## Exercise
For the data below, the lines that hold "false" should be counted; only the resulting number is expected.

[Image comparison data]

+++++

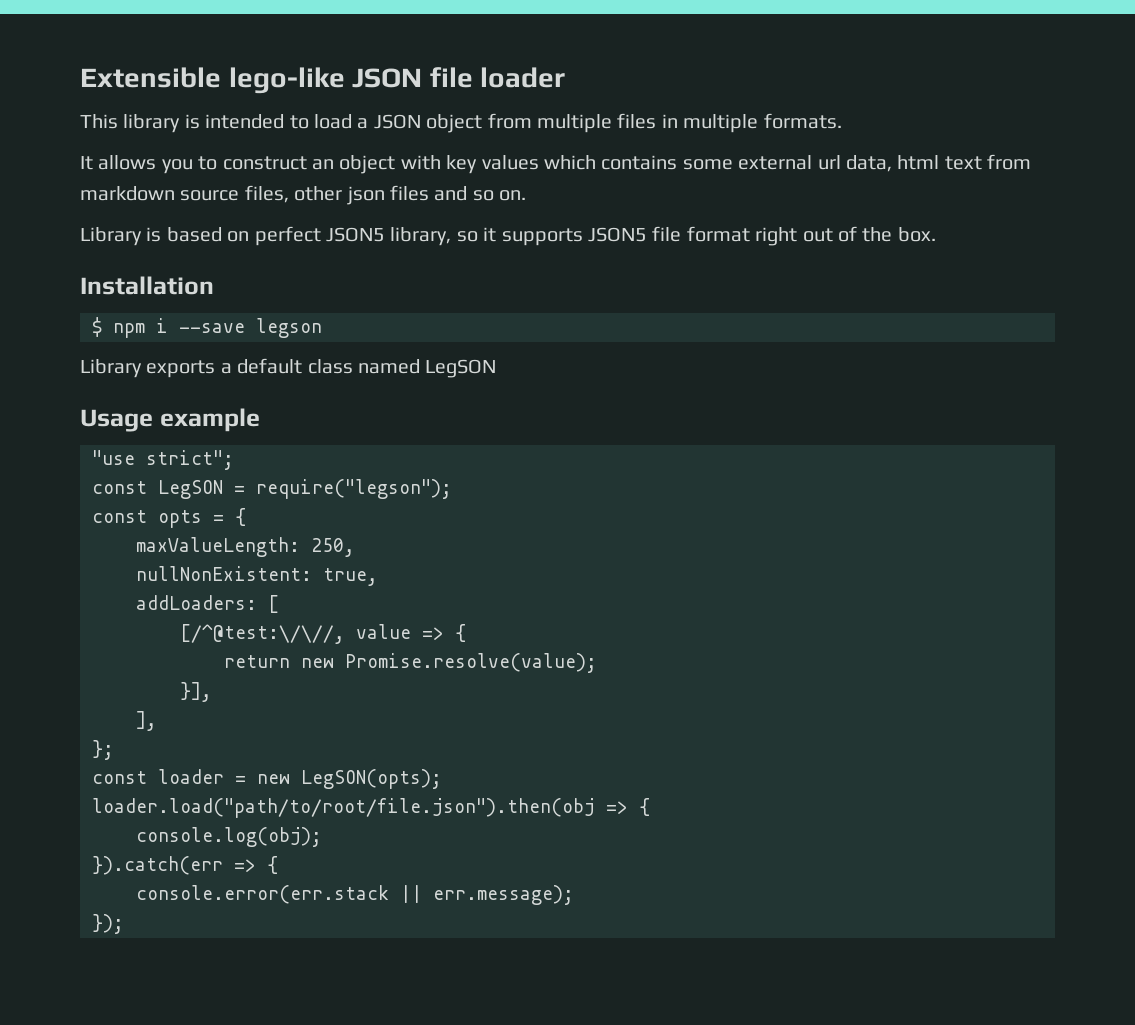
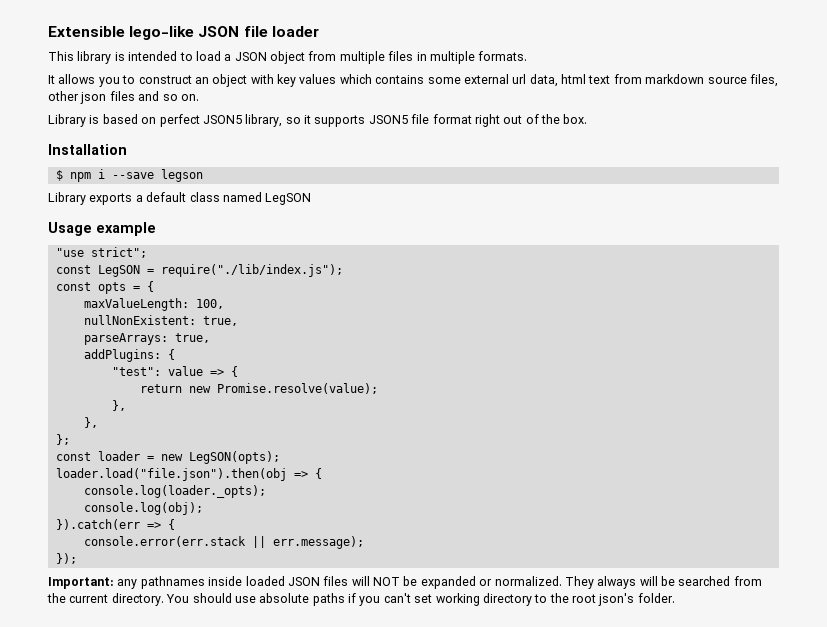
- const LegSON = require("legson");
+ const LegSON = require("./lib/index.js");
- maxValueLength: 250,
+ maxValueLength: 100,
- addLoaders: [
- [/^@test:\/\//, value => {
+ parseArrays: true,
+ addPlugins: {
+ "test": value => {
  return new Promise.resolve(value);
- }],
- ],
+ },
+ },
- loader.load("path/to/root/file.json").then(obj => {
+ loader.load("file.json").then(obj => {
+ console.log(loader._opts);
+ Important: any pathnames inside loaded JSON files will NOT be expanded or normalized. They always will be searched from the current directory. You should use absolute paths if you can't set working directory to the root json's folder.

+++++

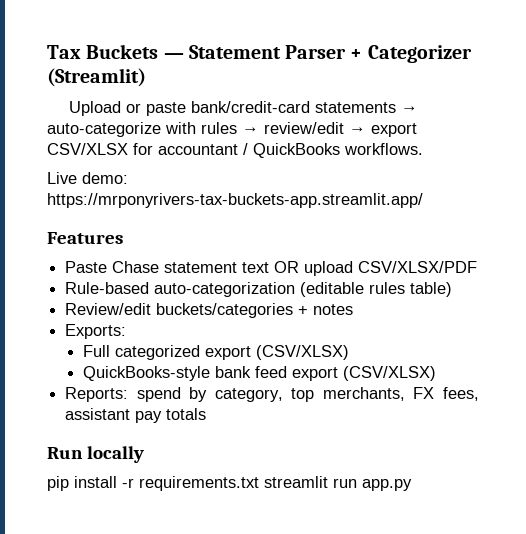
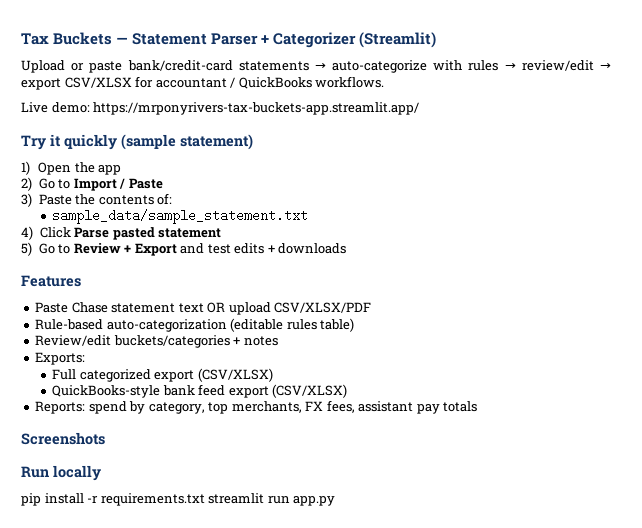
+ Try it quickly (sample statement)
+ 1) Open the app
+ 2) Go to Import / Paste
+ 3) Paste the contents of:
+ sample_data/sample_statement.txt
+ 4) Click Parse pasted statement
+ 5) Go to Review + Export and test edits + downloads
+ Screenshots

+++++

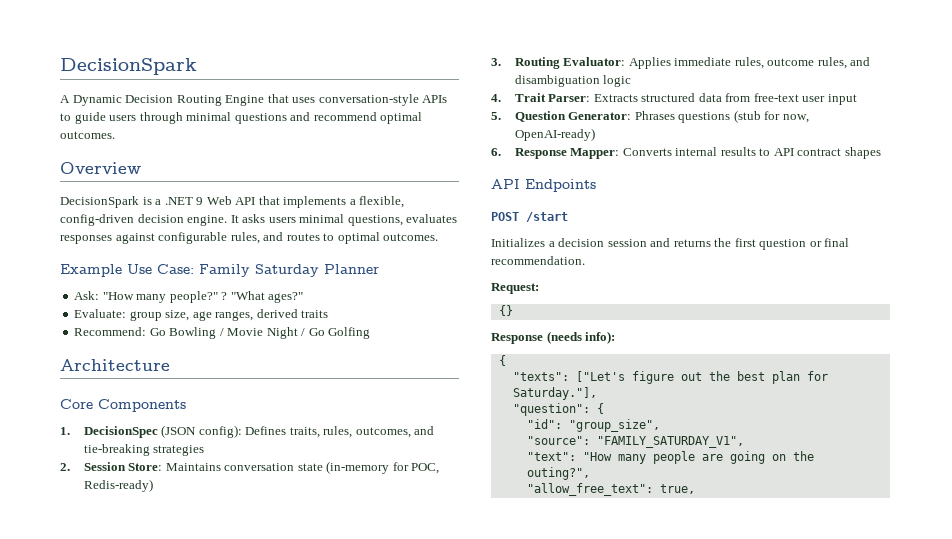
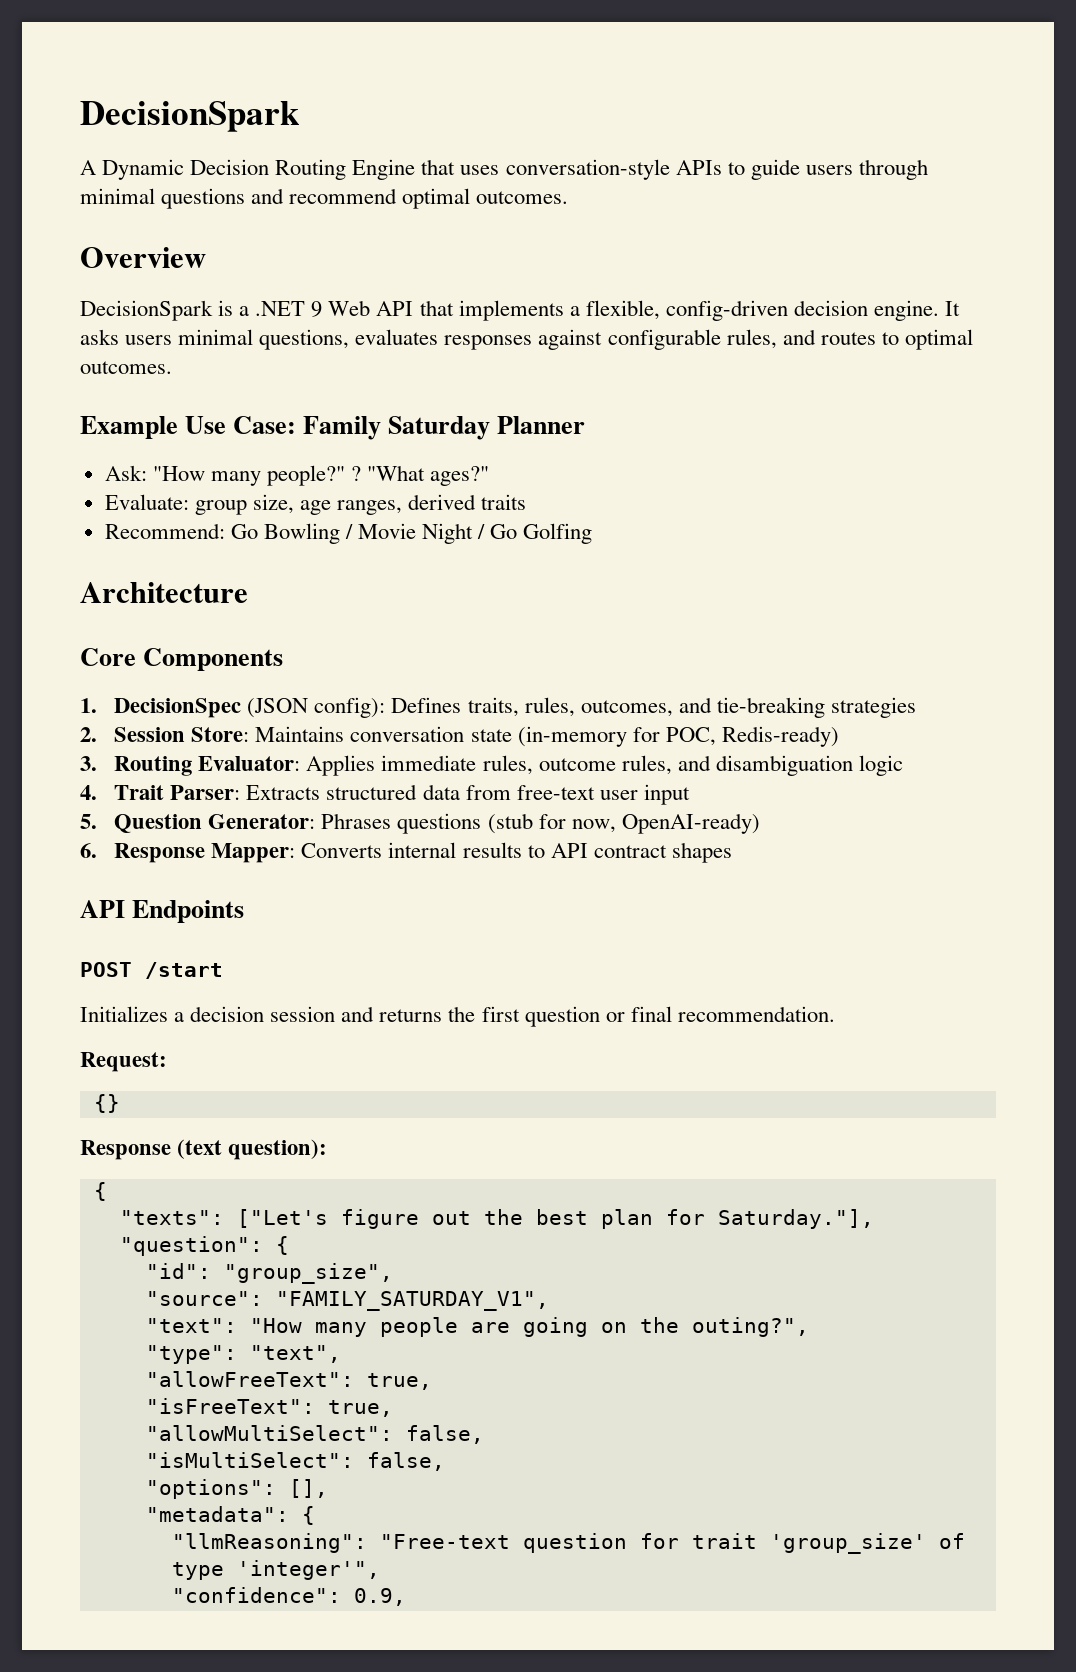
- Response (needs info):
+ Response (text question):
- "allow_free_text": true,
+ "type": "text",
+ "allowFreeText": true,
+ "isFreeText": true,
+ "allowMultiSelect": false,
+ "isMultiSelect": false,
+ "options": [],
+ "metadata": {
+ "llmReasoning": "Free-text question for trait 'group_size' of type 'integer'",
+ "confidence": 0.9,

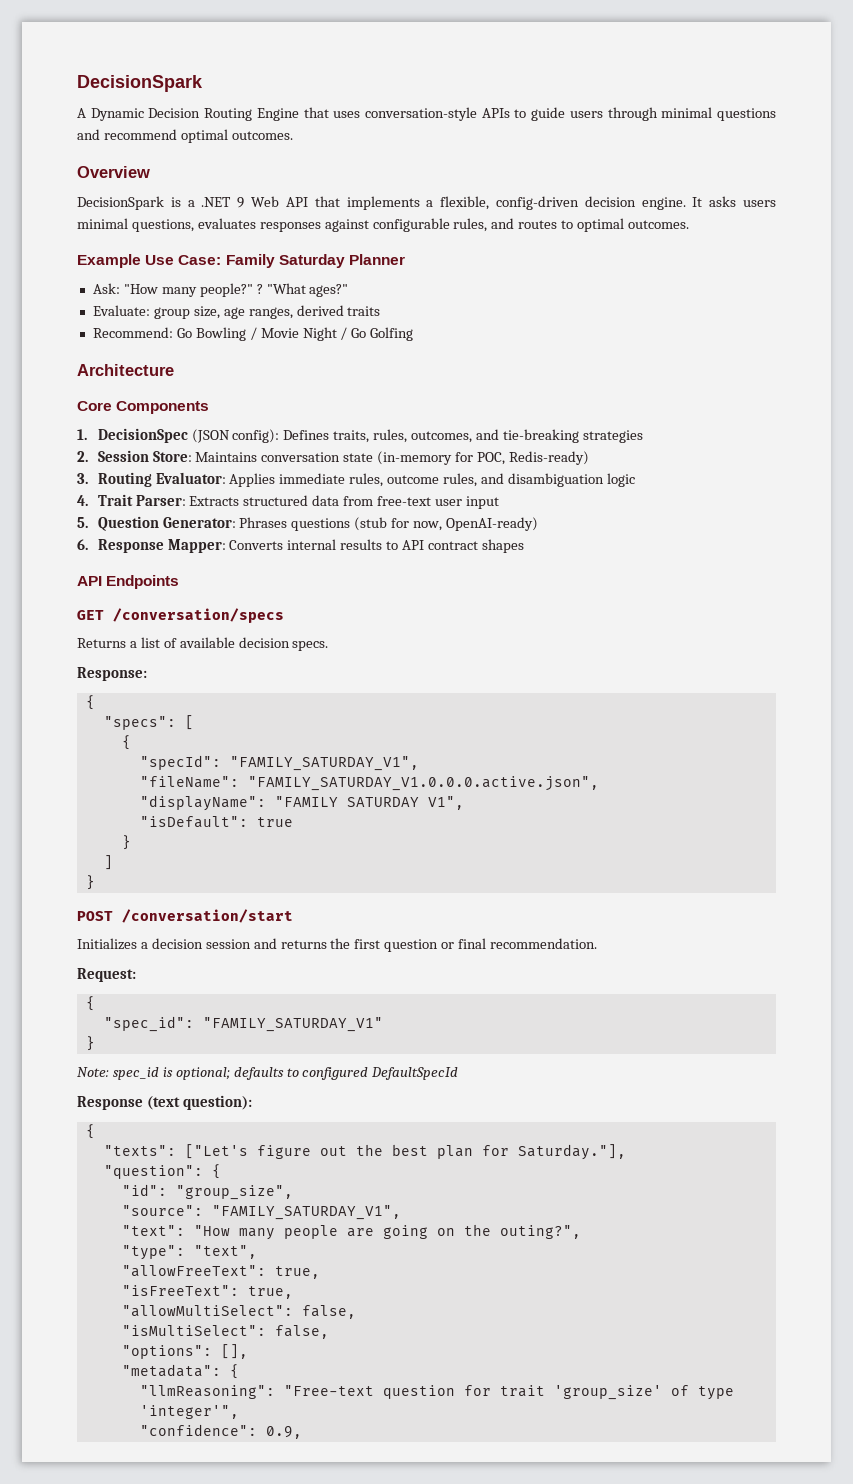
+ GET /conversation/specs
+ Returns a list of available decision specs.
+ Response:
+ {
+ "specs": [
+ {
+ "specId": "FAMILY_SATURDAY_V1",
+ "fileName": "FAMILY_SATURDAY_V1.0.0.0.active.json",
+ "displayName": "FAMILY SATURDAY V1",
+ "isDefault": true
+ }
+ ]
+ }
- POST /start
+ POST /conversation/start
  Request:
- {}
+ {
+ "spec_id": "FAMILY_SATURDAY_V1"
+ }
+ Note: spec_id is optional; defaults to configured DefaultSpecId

+++++

## Task response
2